EXERCISE BRIEF: Return every line of the entries that includes the word "solid".

DATA EXTRACTS:
***

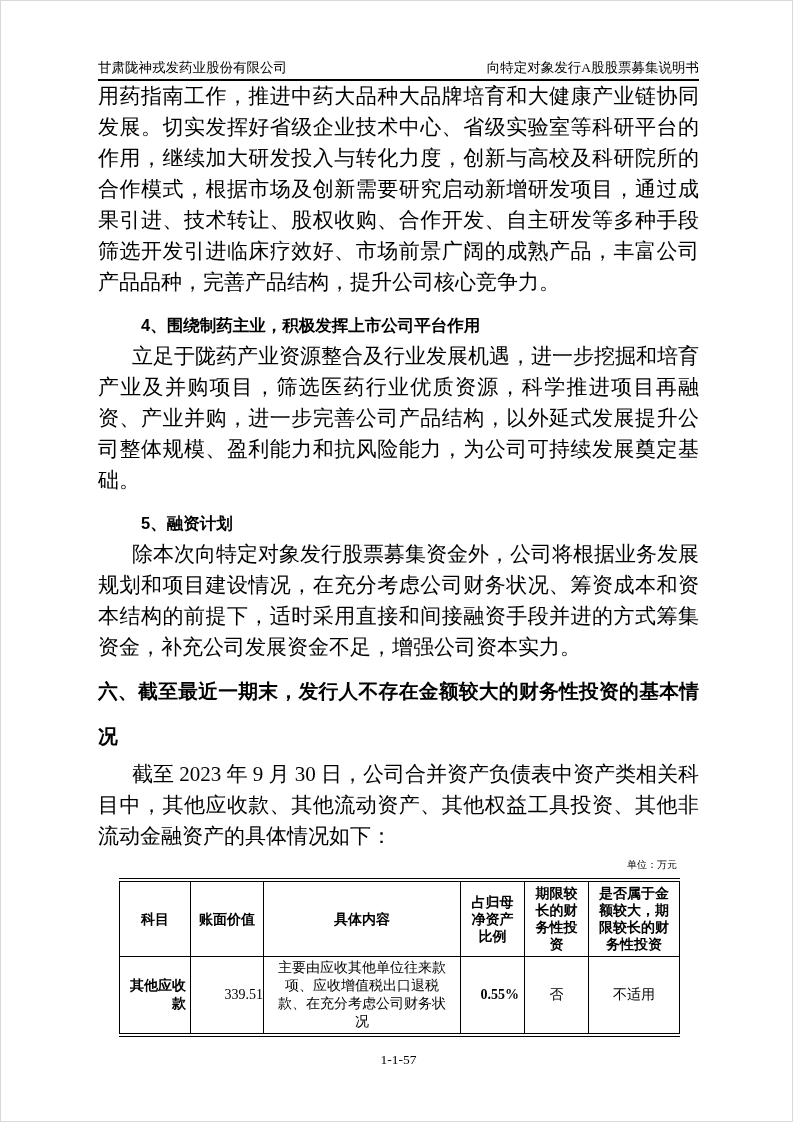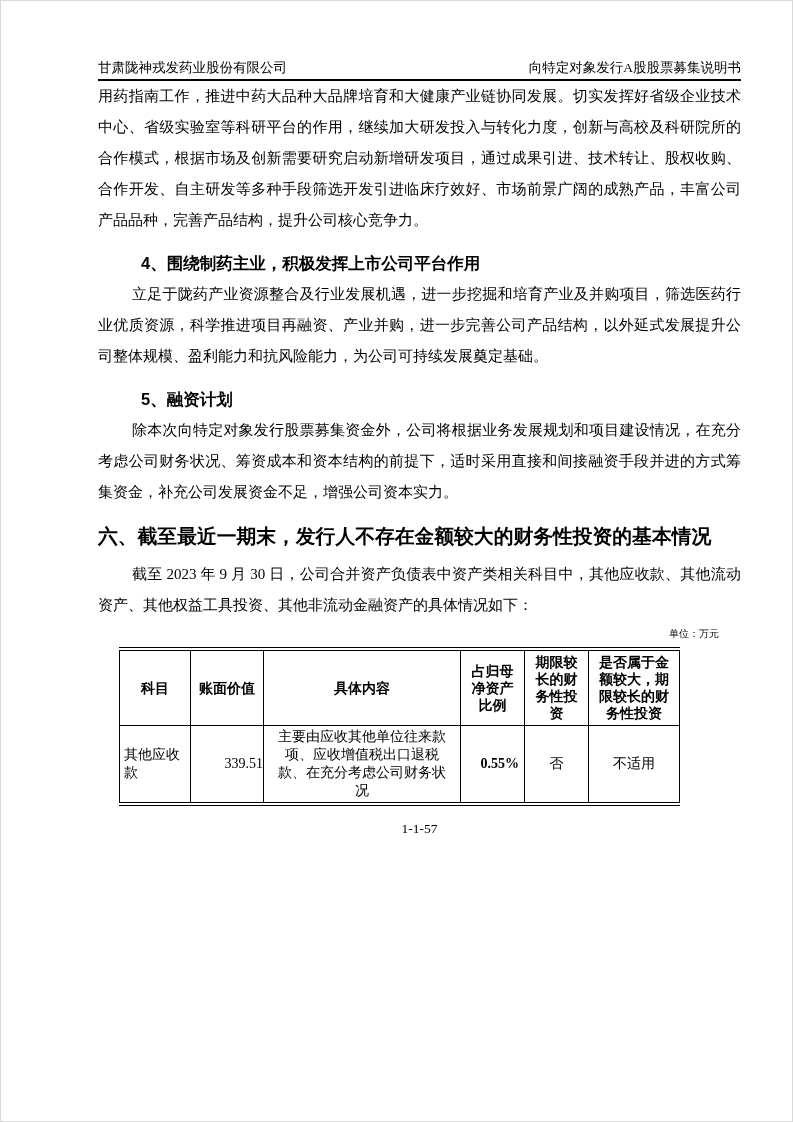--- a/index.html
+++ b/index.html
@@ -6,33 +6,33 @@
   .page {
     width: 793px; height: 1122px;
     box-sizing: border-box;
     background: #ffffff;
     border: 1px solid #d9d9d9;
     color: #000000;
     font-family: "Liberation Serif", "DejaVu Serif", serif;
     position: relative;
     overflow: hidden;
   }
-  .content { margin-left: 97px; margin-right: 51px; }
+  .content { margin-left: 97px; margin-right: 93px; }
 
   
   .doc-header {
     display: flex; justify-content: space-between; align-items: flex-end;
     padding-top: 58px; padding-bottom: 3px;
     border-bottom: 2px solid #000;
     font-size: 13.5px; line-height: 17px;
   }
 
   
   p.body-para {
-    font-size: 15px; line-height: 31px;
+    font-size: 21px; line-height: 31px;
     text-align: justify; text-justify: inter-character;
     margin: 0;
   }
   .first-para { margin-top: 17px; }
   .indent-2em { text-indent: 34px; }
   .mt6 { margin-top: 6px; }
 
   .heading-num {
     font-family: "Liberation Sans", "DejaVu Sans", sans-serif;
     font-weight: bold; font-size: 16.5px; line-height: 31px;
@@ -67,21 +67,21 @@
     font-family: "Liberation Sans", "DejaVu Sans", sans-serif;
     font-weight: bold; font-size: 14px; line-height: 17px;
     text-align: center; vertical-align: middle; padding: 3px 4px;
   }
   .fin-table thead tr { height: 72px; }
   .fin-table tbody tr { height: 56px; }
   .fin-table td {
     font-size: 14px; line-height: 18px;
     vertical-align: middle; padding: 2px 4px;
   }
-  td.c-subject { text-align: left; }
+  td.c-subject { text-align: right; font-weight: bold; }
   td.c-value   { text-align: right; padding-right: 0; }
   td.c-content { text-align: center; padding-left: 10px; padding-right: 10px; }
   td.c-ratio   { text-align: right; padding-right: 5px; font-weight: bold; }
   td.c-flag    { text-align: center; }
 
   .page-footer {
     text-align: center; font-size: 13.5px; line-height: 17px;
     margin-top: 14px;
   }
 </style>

***

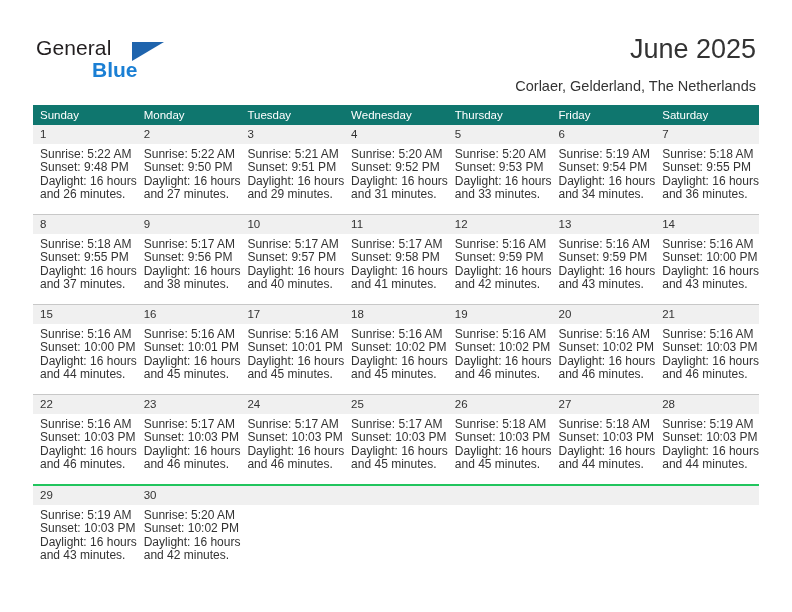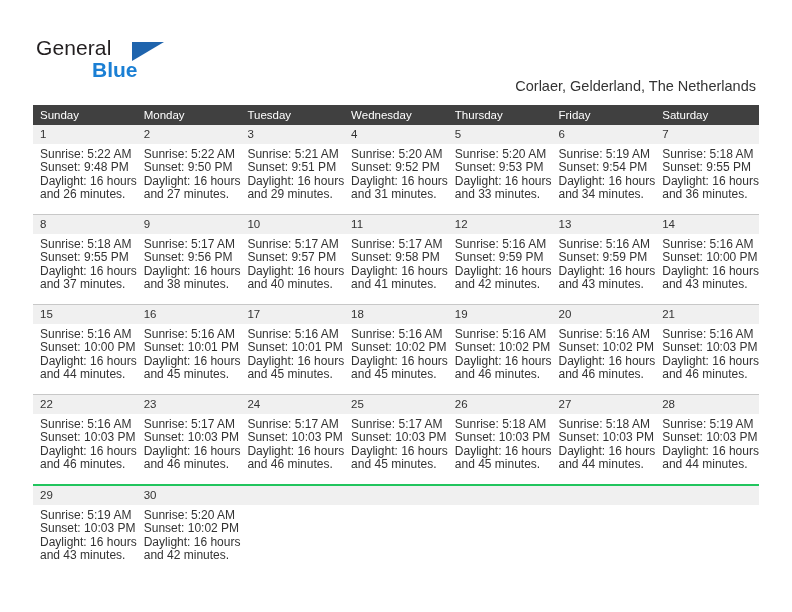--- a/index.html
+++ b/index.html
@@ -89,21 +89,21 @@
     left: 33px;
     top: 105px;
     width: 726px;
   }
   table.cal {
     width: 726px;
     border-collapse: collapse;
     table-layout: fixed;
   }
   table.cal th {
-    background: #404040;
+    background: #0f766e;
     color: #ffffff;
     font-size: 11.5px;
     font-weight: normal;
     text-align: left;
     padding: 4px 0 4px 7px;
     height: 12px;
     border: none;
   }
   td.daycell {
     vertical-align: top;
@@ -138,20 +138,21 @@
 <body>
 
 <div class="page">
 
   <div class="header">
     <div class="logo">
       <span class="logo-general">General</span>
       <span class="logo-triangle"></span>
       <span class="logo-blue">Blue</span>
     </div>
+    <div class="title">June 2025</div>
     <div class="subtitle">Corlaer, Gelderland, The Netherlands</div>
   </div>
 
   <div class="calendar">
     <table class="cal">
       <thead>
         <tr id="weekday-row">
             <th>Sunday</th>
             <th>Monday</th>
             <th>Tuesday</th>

***

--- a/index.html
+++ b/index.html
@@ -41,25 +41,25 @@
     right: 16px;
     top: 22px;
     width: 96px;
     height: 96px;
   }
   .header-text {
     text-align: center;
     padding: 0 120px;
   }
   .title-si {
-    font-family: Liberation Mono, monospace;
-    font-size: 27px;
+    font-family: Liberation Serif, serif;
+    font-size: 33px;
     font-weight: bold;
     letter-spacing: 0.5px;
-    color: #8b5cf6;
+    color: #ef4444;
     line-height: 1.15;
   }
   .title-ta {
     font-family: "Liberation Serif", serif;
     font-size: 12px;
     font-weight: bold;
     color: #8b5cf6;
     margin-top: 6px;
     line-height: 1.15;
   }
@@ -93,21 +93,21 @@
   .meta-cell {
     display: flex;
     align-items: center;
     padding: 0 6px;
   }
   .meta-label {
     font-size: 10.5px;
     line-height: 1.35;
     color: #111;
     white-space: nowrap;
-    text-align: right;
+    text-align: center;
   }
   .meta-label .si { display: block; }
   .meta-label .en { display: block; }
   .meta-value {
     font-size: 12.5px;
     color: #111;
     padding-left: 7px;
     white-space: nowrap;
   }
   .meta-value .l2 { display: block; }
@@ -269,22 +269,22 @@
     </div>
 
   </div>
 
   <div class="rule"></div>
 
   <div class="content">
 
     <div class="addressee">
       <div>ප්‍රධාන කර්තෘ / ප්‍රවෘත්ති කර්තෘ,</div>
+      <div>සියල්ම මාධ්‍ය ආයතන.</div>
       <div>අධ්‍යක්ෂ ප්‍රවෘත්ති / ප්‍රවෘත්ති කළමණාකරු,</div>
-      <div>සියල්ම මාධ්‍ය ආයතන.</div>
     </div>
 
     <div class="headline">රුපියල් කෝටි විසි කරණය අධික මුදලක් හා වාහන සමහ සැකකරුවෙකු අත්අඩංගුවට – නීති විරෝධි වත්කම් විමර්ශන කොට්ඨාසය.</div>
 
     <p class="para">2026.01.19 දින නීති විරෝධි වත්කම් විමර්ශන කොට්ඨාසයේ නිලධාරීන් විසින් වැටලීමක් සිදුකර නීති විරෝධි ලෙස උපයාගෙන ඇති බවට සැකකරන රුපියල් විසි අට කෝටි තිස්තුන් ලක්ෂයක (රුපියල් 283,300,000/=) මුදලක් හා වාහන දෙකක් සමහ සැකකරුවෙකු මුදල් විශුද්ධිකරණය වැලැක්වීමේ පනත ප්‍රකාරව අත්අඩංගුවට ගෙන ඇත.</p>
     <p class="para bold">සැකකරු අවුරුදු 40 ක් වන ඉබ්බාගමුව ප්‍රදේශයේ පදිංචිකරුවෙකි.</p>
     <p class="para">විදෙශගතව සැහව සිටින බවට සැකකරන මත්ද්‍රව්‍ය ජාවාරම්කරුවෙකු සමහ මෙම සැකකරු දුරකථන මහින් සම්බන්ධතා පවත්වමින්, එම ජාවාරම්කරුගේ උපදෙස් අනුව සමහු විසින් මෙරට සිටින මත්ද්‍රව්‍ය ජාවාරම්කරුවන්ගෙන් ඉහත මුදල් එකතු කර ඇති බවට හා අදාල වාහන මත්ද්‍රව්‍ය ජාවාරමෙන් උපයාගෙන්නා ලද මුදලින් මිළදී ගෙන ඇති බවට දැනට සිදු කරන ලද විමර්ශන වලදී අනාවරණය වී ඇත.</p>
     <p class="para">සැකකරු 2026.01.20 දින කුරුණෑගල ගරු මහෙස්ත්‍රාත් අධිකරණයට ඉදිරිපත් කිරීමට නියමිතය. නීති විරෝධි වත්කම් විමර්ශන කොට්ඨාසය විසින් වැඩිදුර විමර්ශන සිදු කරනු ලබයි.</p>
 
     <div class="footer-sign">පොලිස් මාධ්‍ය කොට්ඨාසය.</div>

***

YOUR RESPONSE:
     border: 1px solid #d9d9d9;
     border-bottom: 2px solid #000;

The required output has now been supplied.